------ Raw data

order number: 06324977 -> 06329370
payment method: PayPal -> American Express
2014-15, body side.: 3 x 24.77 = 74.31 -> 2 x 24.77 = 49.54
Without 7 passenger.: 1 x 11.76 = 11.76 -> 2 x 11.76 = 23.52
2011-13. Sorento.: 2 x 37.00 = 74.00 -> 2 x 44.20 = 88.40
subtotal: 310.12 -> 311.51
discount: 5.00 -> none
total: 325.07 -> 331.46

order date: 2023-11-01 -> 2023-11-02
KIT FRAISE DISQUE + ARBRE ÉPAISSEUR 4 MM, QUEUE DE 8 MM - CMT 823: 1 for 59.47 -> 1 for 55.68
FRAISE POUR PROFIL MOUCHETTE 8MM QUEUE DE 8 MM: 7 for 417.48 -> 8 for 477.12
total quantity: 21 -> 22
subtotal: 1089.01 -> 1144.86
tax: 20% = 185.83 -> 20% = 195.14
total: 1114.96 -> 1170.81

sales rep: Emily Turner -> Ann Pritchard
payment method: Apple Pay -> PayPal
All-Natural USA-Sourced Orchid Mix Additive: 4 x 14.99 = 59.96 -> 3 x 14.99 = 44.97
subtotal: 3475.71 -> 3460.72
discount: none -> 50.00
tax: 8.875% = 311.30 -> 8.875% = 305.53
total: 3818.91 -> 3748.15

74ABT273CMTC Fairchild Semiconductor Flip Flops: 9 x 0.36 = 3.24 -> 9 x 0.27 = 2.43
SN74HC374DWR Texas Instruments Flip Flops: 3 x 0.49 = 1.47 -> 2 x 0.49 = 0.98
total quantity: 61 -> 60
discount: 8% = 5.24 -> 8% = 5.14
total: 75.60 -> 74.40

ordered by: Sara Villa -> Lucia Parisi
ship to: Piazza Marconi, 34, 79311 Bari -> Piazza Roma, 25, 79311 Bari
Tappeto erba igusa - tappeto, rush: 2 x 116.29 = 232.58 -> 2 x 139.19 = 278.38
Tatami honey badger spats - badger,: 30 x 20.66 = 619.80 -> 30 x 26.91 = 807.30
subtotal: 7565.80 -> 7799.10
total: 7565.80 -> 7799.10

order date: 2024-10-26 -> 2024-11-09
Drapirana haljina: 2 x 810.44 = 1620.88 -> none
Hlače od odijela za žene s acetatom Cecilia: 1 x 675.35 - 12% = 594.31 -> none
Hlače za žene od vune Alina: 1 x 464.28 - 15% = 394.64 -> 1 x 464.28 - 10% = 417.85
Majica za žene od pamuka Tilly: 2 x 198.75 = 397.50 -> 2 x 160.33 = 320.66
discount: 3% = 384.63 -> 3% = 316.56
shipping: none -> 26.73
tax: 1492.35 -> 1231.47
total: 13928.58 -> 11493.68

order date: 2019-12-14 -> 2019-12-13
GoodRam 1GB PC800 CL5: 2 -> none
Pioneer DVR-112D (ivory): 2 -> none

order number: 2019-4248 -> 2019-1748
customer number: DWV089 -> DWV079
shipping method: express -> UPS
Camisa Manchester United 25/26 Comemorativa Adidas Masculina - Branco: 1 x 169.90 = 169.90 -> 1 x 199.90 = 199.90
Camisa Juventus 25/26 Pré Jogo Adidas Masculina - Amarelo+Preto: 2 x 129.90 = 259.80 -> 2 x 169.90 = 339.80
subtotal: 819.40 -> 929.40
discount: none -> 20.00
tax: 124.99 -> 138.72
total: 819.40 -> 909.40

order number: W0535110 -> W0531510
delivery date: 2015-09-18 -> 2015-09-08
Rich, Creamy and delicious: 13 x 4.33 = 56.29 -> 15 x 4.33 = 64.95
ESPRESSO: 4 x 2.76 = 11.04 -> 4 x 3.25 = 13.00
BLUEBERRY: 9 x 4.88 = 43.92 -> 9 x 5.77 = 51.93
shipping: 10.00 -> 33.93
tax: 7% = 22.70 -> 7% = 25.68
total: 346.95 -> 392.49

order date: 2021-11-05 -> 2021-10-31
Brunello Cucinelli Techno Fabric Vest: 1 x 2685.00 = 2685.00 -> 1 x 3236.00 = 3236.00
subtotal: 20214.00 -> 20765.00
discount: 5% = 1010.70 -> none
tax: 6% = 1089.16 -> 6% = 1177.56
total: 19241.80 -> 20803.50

------------

**Problem to solve**
From the records above, pull every line that has the string "subtotal" and copy it.

**Result**
subtotal: 310.12 -> 311.51
subtotal: 1089.01 -> 1144.86
subtotal: 3475.71 -> 3460.72
subtotal: 7565.80 -> 7799.10
subtotal: 819.40 -> 929.40
subtotal: 20214.00 -> 20765.00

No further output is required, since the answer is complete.